A remote control outside of the first-floor burn room controls the crude-looking machine that is capable of casting 16-foot-high flames into the air and boosting temperatures in the room to somewhere between 1,300 and 1,500 degrees.

Use the remote to start the fire. If you let it run its course, the fire would last about four minutes. Pressing the pause button can lengthen the training to as long as 15 minutes, Briese said.

If firefighters want a 5-foot-tall flame to reach 750 degrees, that can easily be achieved in the burn tower, Badin and Briese said.

By coming into the fire at ground level, trainees – this week they were members of the Indiana Army National Guard’s 53rd Civil Support Team – can practice entering a warehouse fire.

The scenario changes to a basement fire, just by entering from the second story. In a basement fire, the heat rises and intensifies for the trainees, because as they come down the stairs above the burner, they come through the heat and close in on the flames.

Trainees can use three different stairways on the outside of the building to access whichever fire they are fighting.
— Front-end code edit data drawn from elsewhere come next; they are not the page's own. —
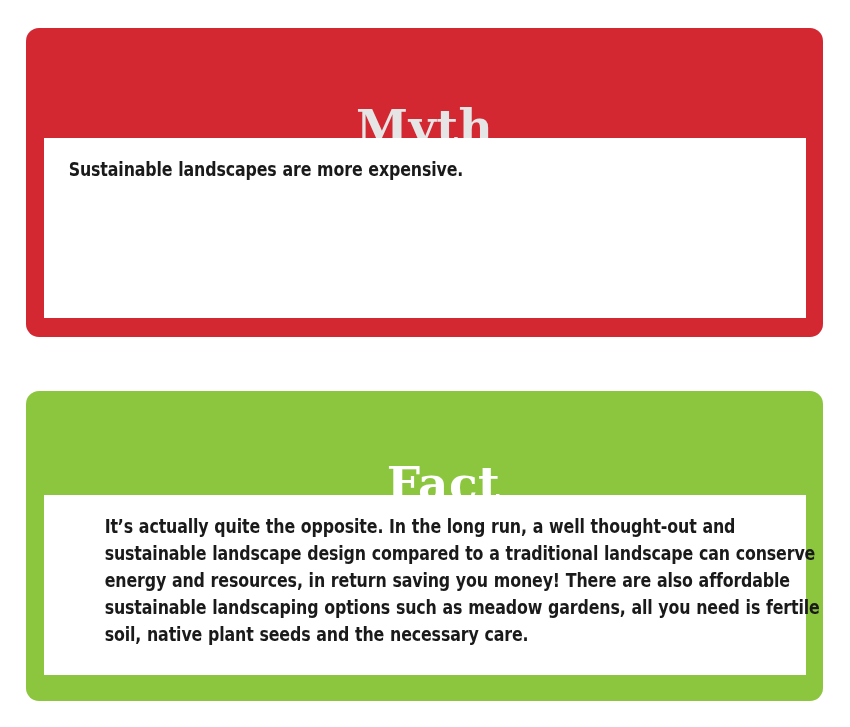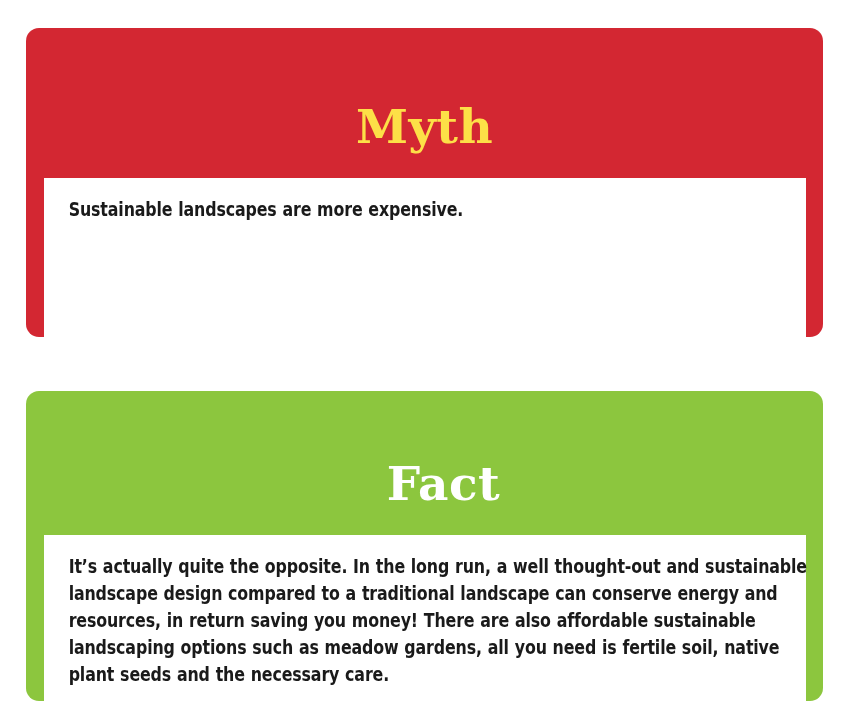"Myth" h2.card-title { color: #fde047 -> #e5e5e5 }
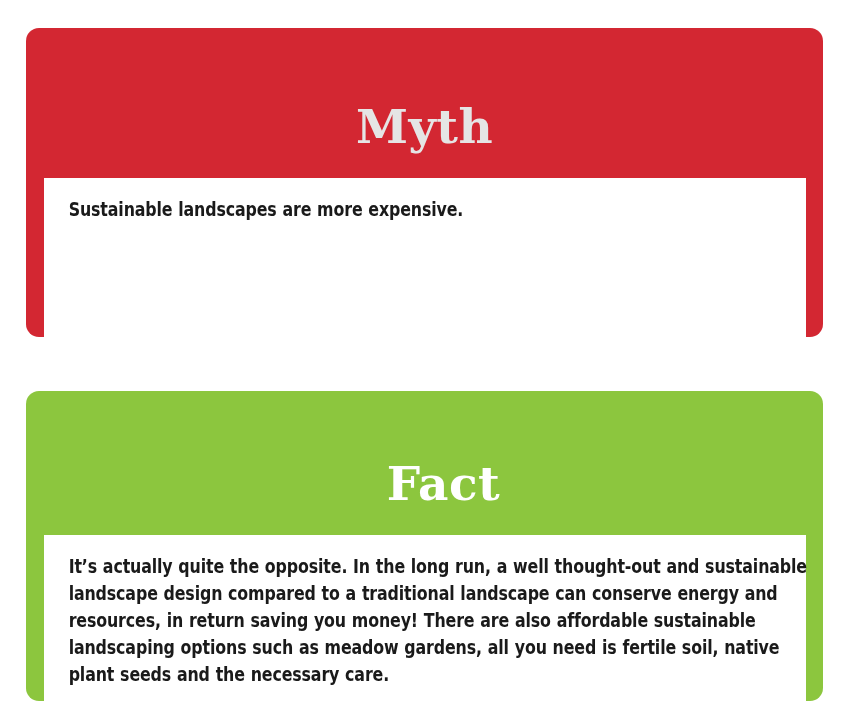"Sustainable landscapes are more" .panel { margin-top: 40px -> none }
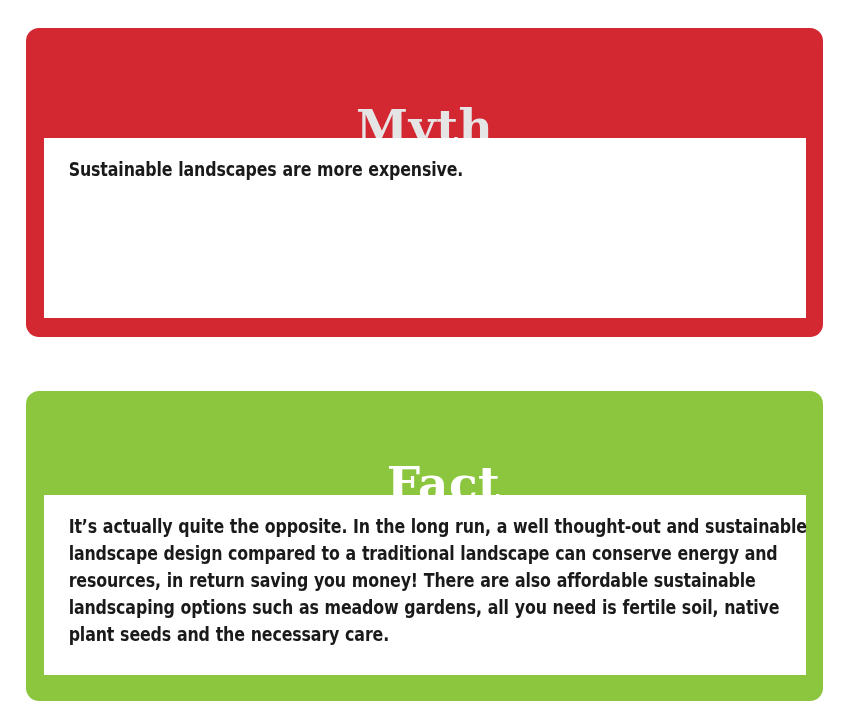"It’s actually quite the opposite." div.panel { padding-left: none -> 36px }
Before they get to a fire, they weave through rooms full of fireproof panels that can be reconfigured into a different maze for each training.

Law enforcement uses taller panels for their training sessions so that they cannot see over the walls.

The men and women with the hose would knock the fire down, and the fire would react just as it might in an emergency. If it’s not soaked long enough, it’ll flare up.

A second-story burner works the same way, only it simulates a kitchen fire, even to the point of looking like a commercial stove.

The remote control is in the next room, and those in control knelt nearby and peered through a doorway.

Upstairs, flames could roll across the 8-foot-high ceiling of a smaller room, simulating the burning of natural gases.

“As a firefighter, you don’t want to see that, but you have to be aware of it, that it can happen,” Briese said.

The burn tower is one of the key elements of the training facility, and the burners are much improve the safety and effectiveness of firefighter training, Briese said.

“It’s nearly $500,000 for these two burners,” Scott County facilities director Don Fehr said.

SCALE officials hope to eventually buy burners on the third and fourth floors, as well, Briese said.

The third-floor burner room would feature a bedroom or couch fire. Briese said the room was created in a “plug and play” design, with most of the duct work, gas pipes, standpipe hookups, sprinklers, and special, red caulking completed.

If a burner is added to the fourth floor, SCALE has the room picked out. It’s already got sprinklers installed, but its exact use is to be determined.

Briese said the setup time for using the burn tower is much shorter than it would be for burning down an abandoned house, the typical firefighter drill.

And it can be repeated time and again.

Jordan, for example is a department made up of 35 on-call volunteer firefighters who are paid when they show up for a fire call. A highly skilled department, they can always use more training, Briese said.

“A lot of the volunteers don’t see enough fire,” Briese said.

Firefighters can do most of their training exercises at the facility, including conducting rescues in confined spaces and climbing ladders to three different balconies, and there is more to come.